*Task details*
Could you transcribe all the entries exactly, omitting the pictures?

*Source information*
==================================================

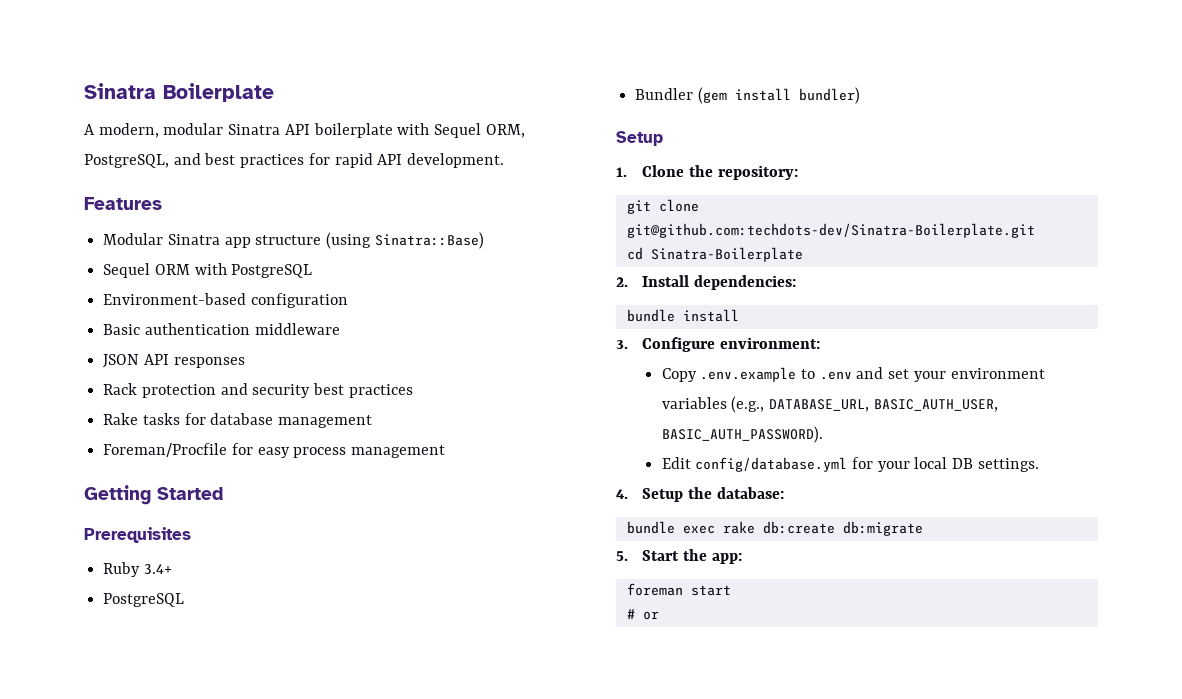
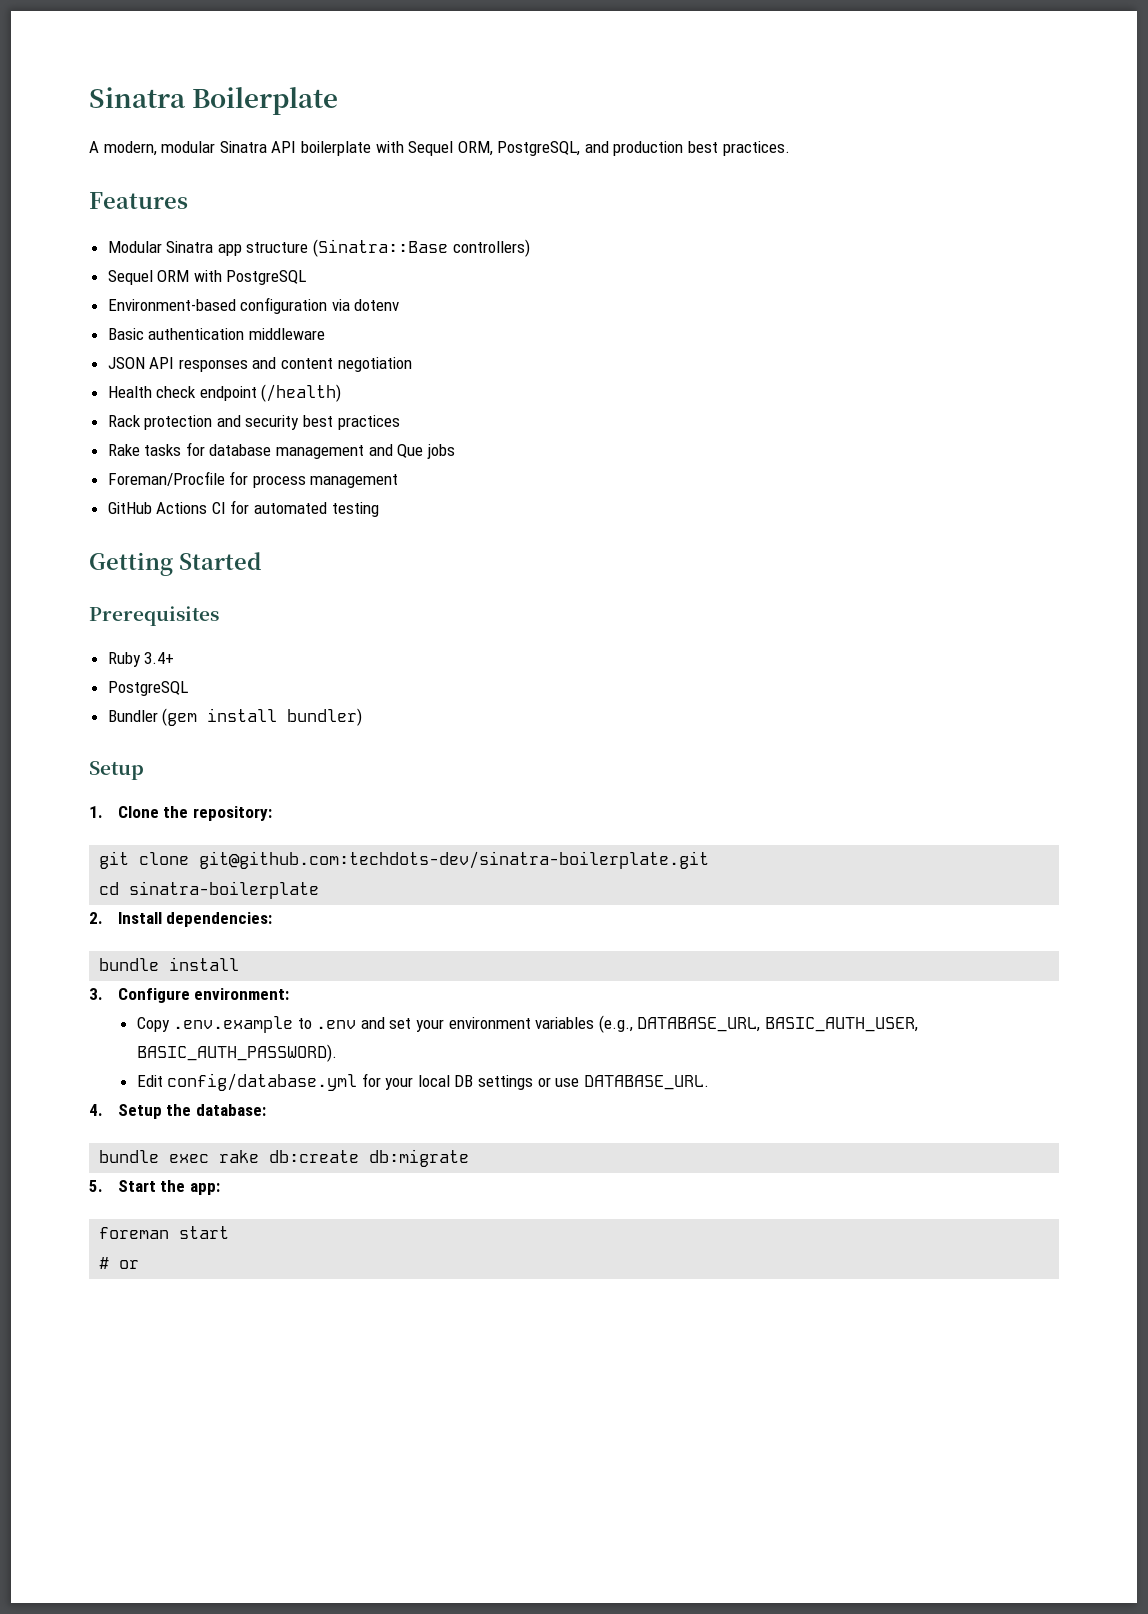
- A modern, modular Sinatra API boilerplate with Sequel ORM, PostgreSQL, and best practices for rapid API development.
+ A modern, modular Sinatra API boilerplate with Sequel ORM, PostgreSQL, and production best practices.
- Modular Sinatra app structure (using Sinatra::Base)
+ Modular Sinatra app structure (Sinatra::Base controllers)
- Environment-based configuration
+ Environment-based configuration via dotenv
- JSON API responses
+ JSON API responses and content negotiation
+ Health check endpoint (/health)
- Rake tasks for database management
+ Rake tasks for database management and Que jobs
- Foreman/Procfile for easy process management
+ Foreman/Procfile for process management
+ GitHub Actions CI for automated testing
- git clone git@github.com:techdots-dev/Sinatra-Boilerplate.git
+ git clone git@github.com:techdots-dev/sinatra-boilerplate.git
- cd Sinatra-Boilerplate
+ cd sinatra-boilerplate
- Edit config/database.yml for your local DB settings.
+ Edit config/database.yml for your local DB settings or use DATABASE_URL.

==================================================

*Your response*
- A modern, modular Sinatra API boilerplate with Sequel ORM, PostgreSQL, and best practices for rapid API development.
+ A modern, modular Sinatra API boilerplate with Sequel ORM, PostgreSQL, and production best practices.
- Modular Sinatra app structure (using Sinatra::Base)
+ Modular Sinatra app structure (Sinatra::Base controllers)
- Environment-based configuration
+ Environment-based configuration via dotenv
- JSON API responses
+ JSON API responses and content negotiation
+ Health check endpoint (/health)
- Rake tasks for database management
+ Rake tasks for database management and Que jobs
- Foreman/Procfile for easy process management
+ Foreman/Procfile for process management
+ GitHub Actions CI for automated testing
- git clone git@github.com:techdots-dev/Sinatra-Boilerplate.git
+ git clone git@github.com:techdots-dev/sinatra-boilerplate.git
- cd Sinatra-Boilerplate
+ cd sinatra-boilerplate
- Edit config/database.yml for your local DB settings.
+ Edit config/database.yml for your local DB settings or use DATABASE_URL.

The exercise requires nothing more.